Your copy should repeat each record exactly and contain none of the pictures.

● ● ●

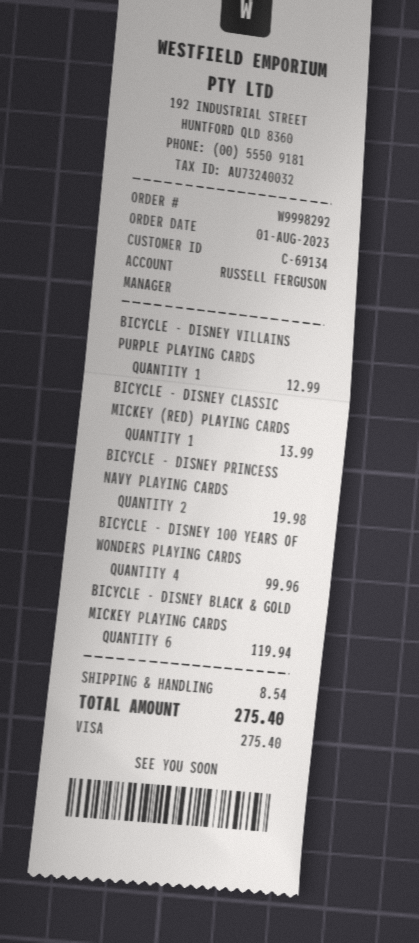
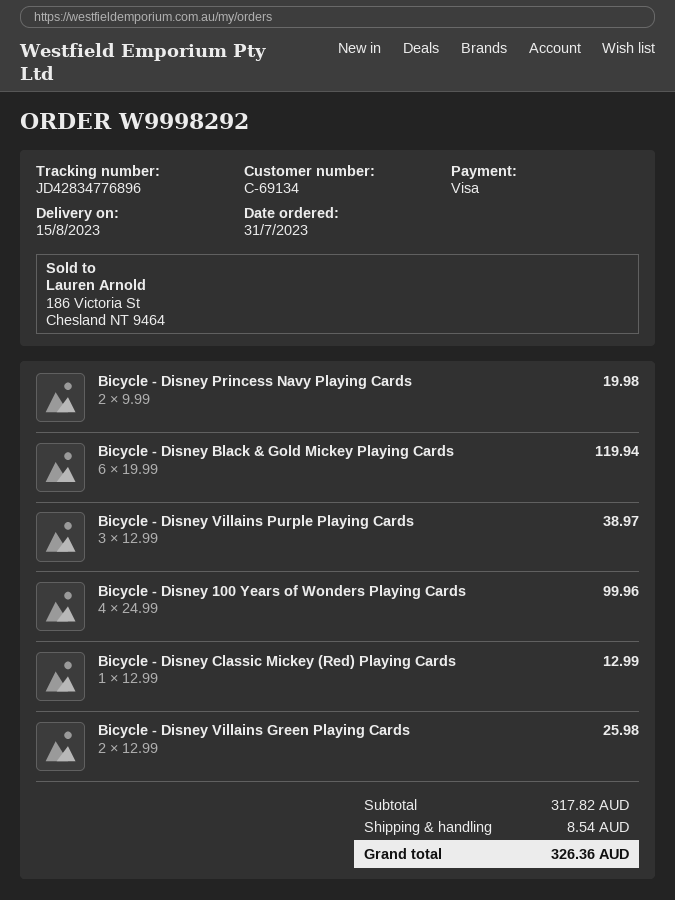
order date: 2023-08-01 -> 2023-07-31
BICYCLE - DISNEY VILLAINS PURPLE PLAYING CARDS: 1 for 12.99 -> 3 for 38.97
BICYCLE - DISNEY CLASSIC MICKEY (RED) PLAYING CARDS: 1 for 13.99 -> 1 for 12.99
Bicycle - Disney Villains Green Playing Cards: none -> 2 for 25.98
total: 275.40 -> 326.36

● ● ●

Result below:
order date: 2023-08-01 -> 2023-07-31
BICYCLE - DISNEY VILLAINS PURPLE PLAYING CARDS: 1 for 12.99 -> 3 for 38.97
BICYCLE - DISNEY CLASSIC MICKEY (RED) PLAYING CARDS: 1 for 13.99 -> 1 for 12.99
Bicycle - Disney Villains Green Playing Cards: none -> 2 for 25.98
total: 275.40 -> 326.36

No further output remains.